=== Data for review ===
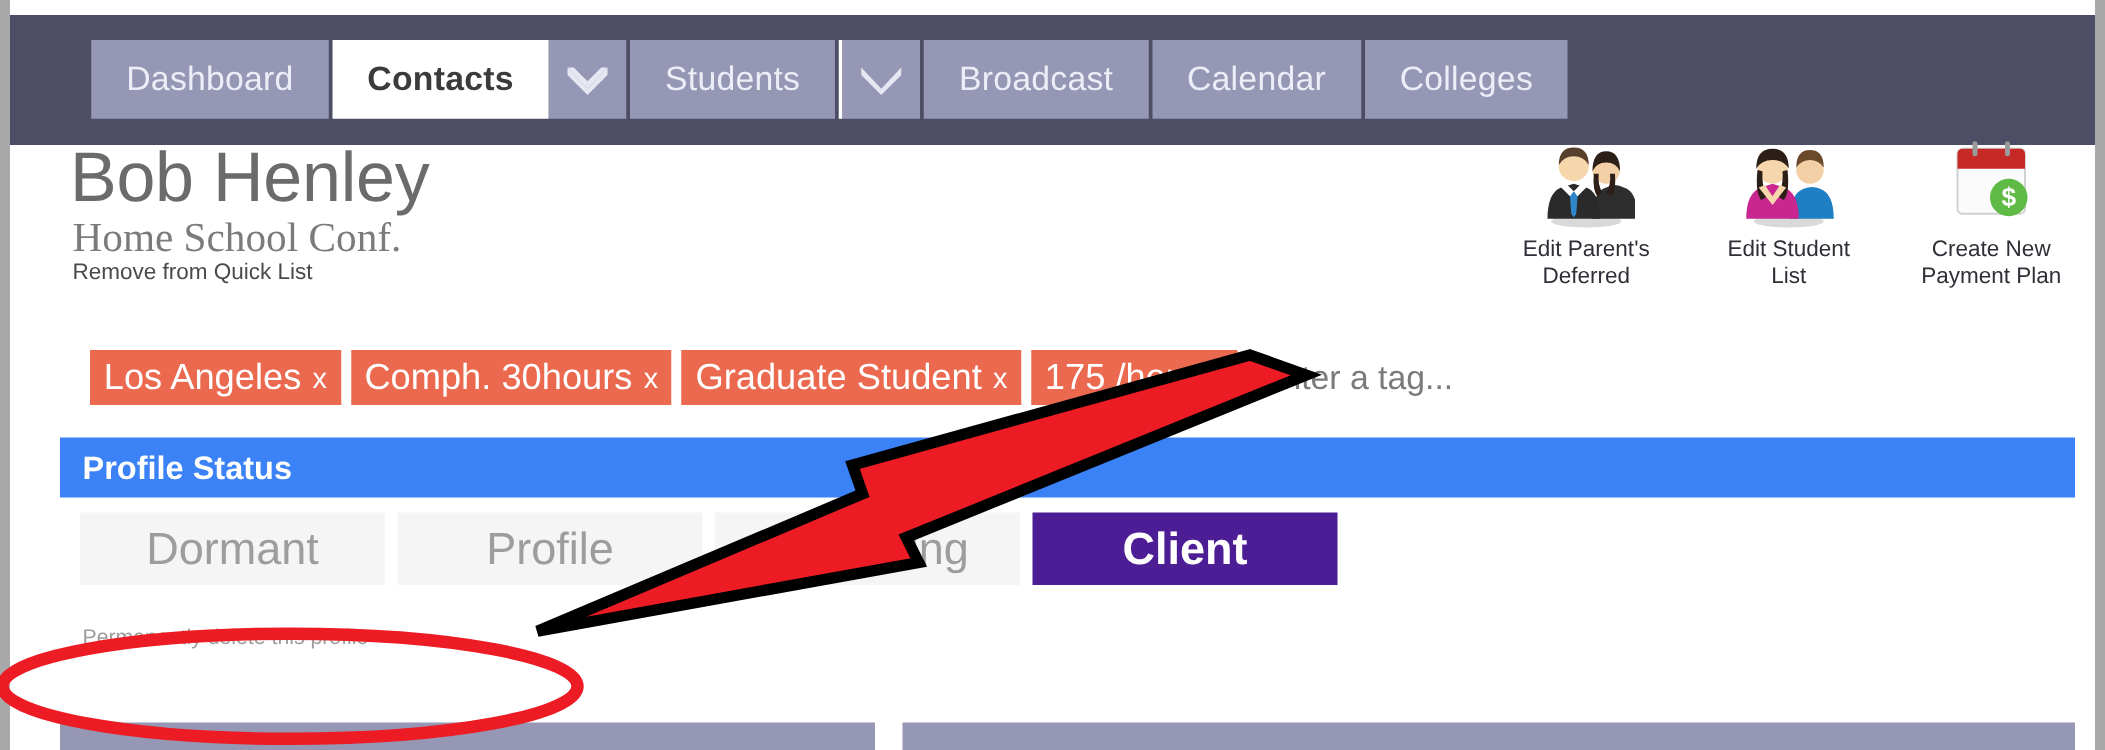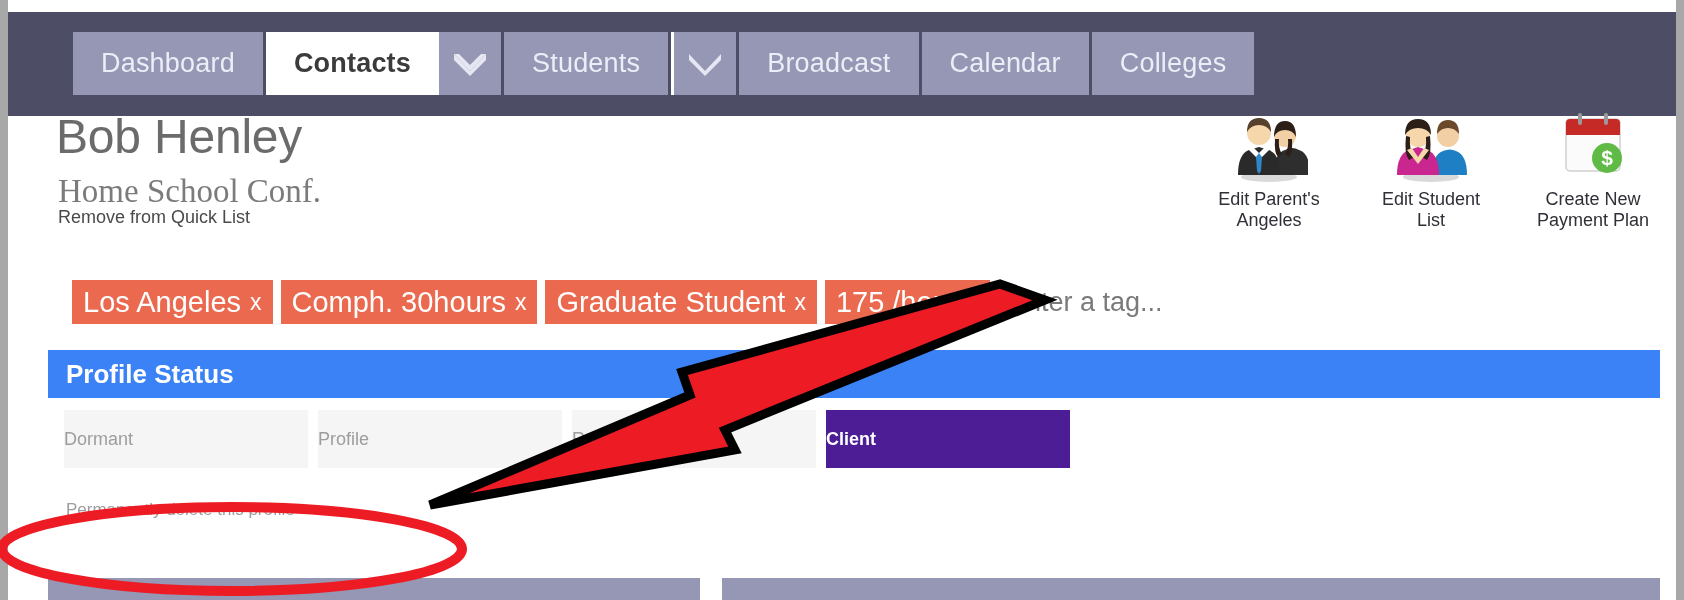--- a/index.html
+++ b/index.html
@@ -81,21 +81,21 @@
     position: absolute;
     left: 8px;
     top: 95px;
     width: 1668px;
     height: 165px;
   }
   .person-name {
     position: absolute;
     left: 48px;
     top: 14px;
-    font-size: 48px;
+    font-size: 56px;
     color: #6b6b6b;
     font-weight: normal;
     letter-spacing: -0.2px;
   }
   .person-sub {
     position: absolute;
     left: 50px;
     top: 78px;
     font-size: 33px;
     color: #7b7b7b;
@@ -201,23 +201,24 @@
     width: 1612px;
     height: 58px;
     display: flex;
     align-items: stretch;
     padding-left: 16px;
     box-sizing: border-box;
   }
   .status-btn {
     background: #f5f5f5;
     color: #9d9d9d;
-    font-size: 18px;
-    display: flex;
-    align-items: center;
+    font-size: 36px;
+    display: flex;
+    align-items: center;
+    justify-content: center;
     width: 244px;
     margin-right: 10px;
     cursor: pointer;
   }
   .status-btn.active {
     background: #4c1d95;
     color: #ffffff;
     font-weight: bold;
   }
 
@@ -322,21 +323,21 @@
 
             <path d="M8 66 q0 -21 11 -25 l10 -3 l10 3 q11 4 11 25 z" fill="#2a2a2a"></path>
             <circle cx="29" cy="24" r="12" fill="#f6d6ab"></circle>
             <path d="M17 23 q0 -14 12 -14 q12 0 12 14 q-4 -7 -12 -7 q-8 0 -12 7z" fill="#58412c"></path>
             <path d="M23 38 l6 6 l6 -6 l5 2 l-11 11 l-11 -11z" fill="#ffffff"></path>
             <path d="M29 44 l3 4 l-1 14 l-2 3 l-2 -3 l-1 -14z" fill="#2f87c9"></path>
           </svg>
         </div>
         <div class="action-label">
           <span>Edit Parent's</span><br>
-          <span>Angeles</span>
+          <span>Deferred</span>
         </div>
       </div>
 
       <div class="action-item">
         <div class="action-glyph">
           <svg width="78" height="74" viewBox="0 0 78 74">
             <ellipse cx="39" cy="68" rx="28" ry="5" fill="#d9d9d9"></ellipse>
 
             <path d="M40 66 q0 -20 11 -24 q7 -3 13 0 q11 4 11 24 z" fill="#1f7fc4"></path>
             <circle cx="56" cy="27" r="11" fill="#f3cfa5"></circle>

=== Task brief ===
Say how many lines of the material above include the word "action", giving the number alone.

=== Exercise result ===
3